You cannot optimize reading for pleasure — even though I know so many adults who try. They make lists and goals and they pick short books to juice those goals. But when you’re reading because you’ve convinced yourself that reading is a mark of your general achievement as an adult, is it actually for pleasure?
I also think that we’ve convinced ourselves, often within a larger optimization framework (in which our food, sleep, and exercise also all need to be optimized) that when we do read, it needs to be “the best.” The book. We stress over the sunk cost if we choose poorly, or feel apologetic if we get sucked into reading a whole bunch of mysteries or romances or thrillers. This is classed and erudite bullshit, of course, but it’s also a symptom of optimization culture and its corroding effects.
Theory 6: Leisure is Bad
I’ve talked about this before, but in grad school my friends and I had a saying that everything that felt bad (studying all the time) was actually “good,” and everything that felt good (hanging out with friends, hiking, not doing work) was actually bad. This is burnout workism bullshit, and at this point most of us recognize it plainly. But it still laces our vision of our days — especially if you’ve been socialized as a woman. If you have time to spare, you should spend that time cleaning, or parenting, or regimining your body, or freezing future meals, or seriously hobbying (and for many, reading is not considered a hobby — although it absolutely is).
Within this framework, reading might as well be napping. And rest is for lazy assholes. To be clear, I don’t believe this — but sometimes I think putting it in very clear and profane terms helps underline just how pernicious these messages are. Why else are we worried about people (and by people, I mean young women) “overconsuming” books? (If you haven’t heard of this discourse, it’s all over BookTok; see this episode of the Culture Study Pod for in-depth discussion).

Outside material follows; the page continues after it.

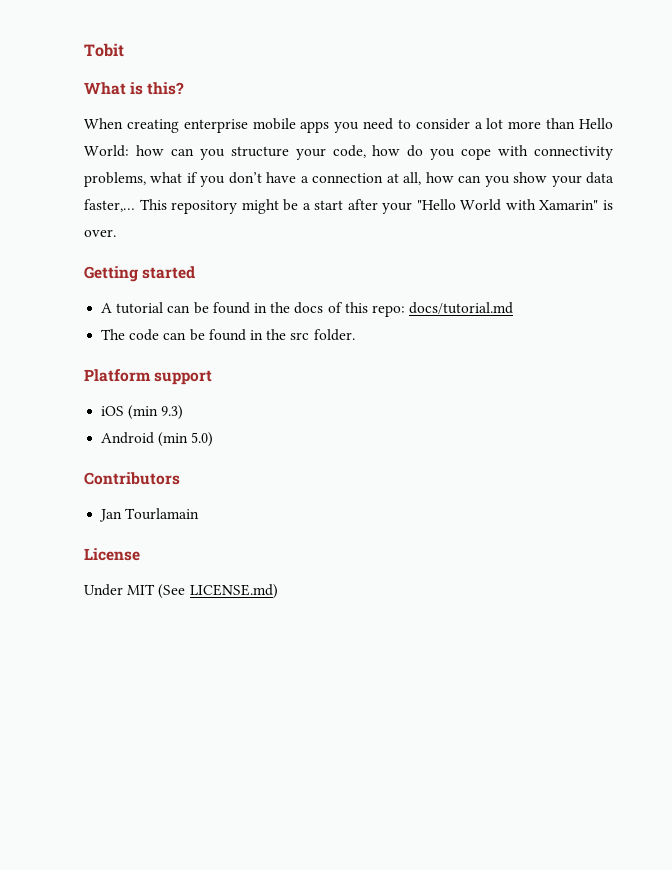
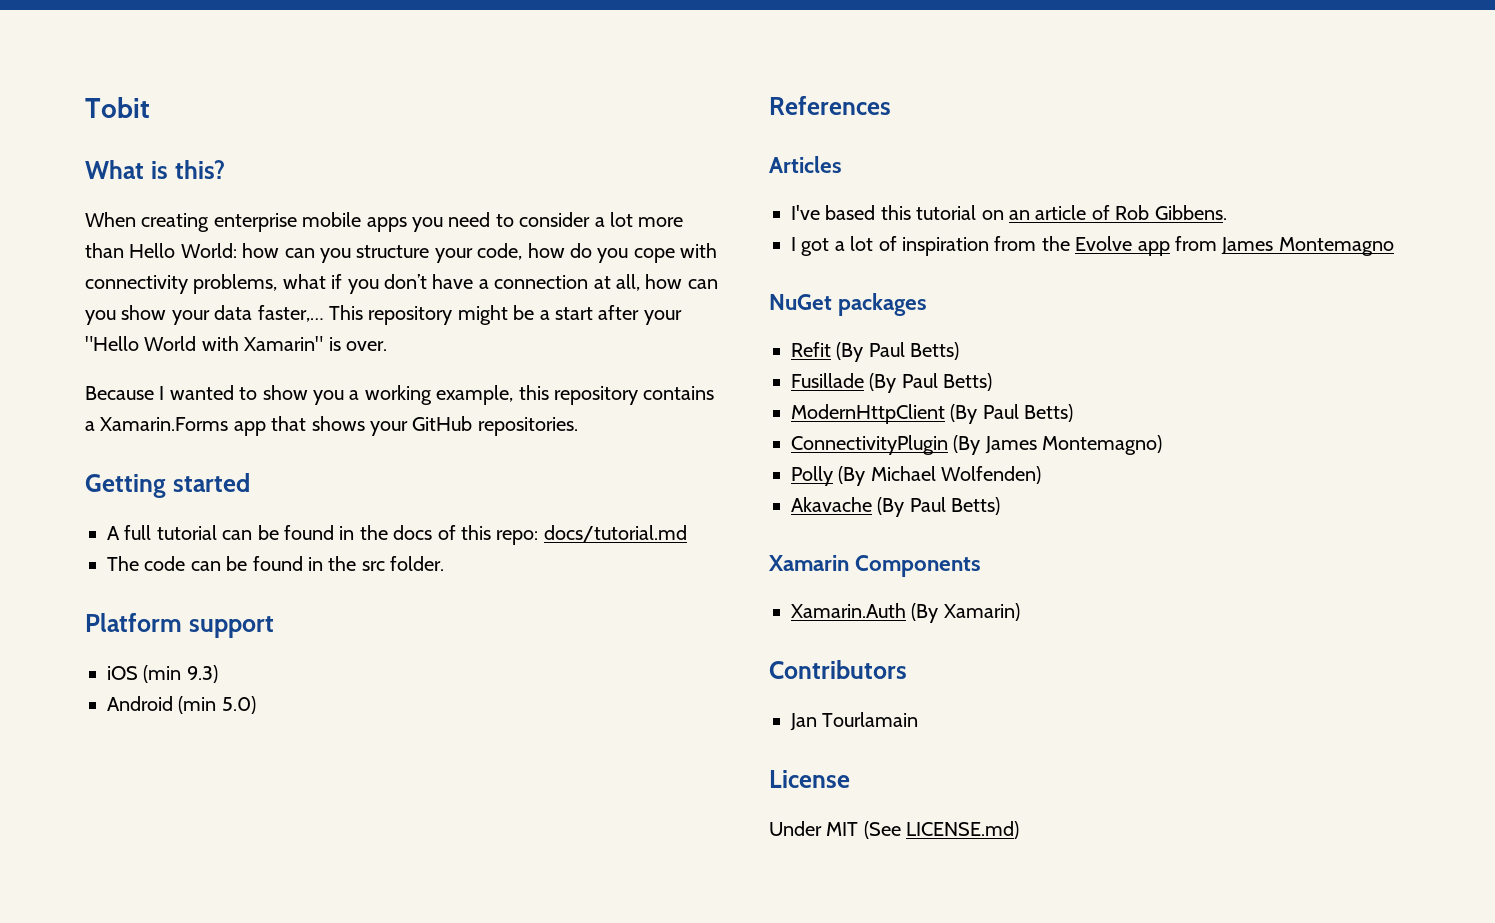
(116, 233) none -> [85,385,715,405] [85,416,578,436] // Because I wanted to show you a working example, this repository contains a Xamarin.Forms app that shows your GitHub repositories.
(113, 308) none -> [124,525,152,540] full
(214, 439) none -> [769,96,891,115] [769,156,842,173] [791,205,1227,220] [791,236,1394,256] [769,293,928,316] [791,342,960,362] [791,373,993,393] [791,404,1074,424] [791,435,1163,455] [791,466,1042,486] [791,497,1001,517] [768,555,982,577] [791,603,1020,623] // References // Articles // I've based this tutorial on an article of Rob Gibbens. // I got a lot of inspiration from the Evolve app from James Montemagno // NuGet packages // Refit (By Paul Betts) // Fusillade (By Paul Betts) // ModernHttpClient (By Paul Betts) // ConnectivityPlugin (By James Montemagno) // Polly (By Michael Wolfenden) // Akavache (By Paul Betts) // Xamarin Components // Xamarin.Auth (By Xamarin)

All of this is just half-baked hustle propaganda directing us to think of our leisure as bad, or at the very least, reserved for specific moments on vacation. ●
Numbers — like what we see in the survey data — can only tell us so much. We’re changing what we read, how we read, and why we read, but the reasons why we don’t read (“for pleasure”) are also changing. The survey analysis gives us the prompt; now we get to work through our answers.
I’ve been working through my own reflections, so now it’s time for your own. How are you reading, and how are you reading for pleasure? If you value the practice, do you feel like you’re modeling it for others (especially kids) in your life? If a life has no space to read for pleasure — whatever that reading looks like — is that life too full?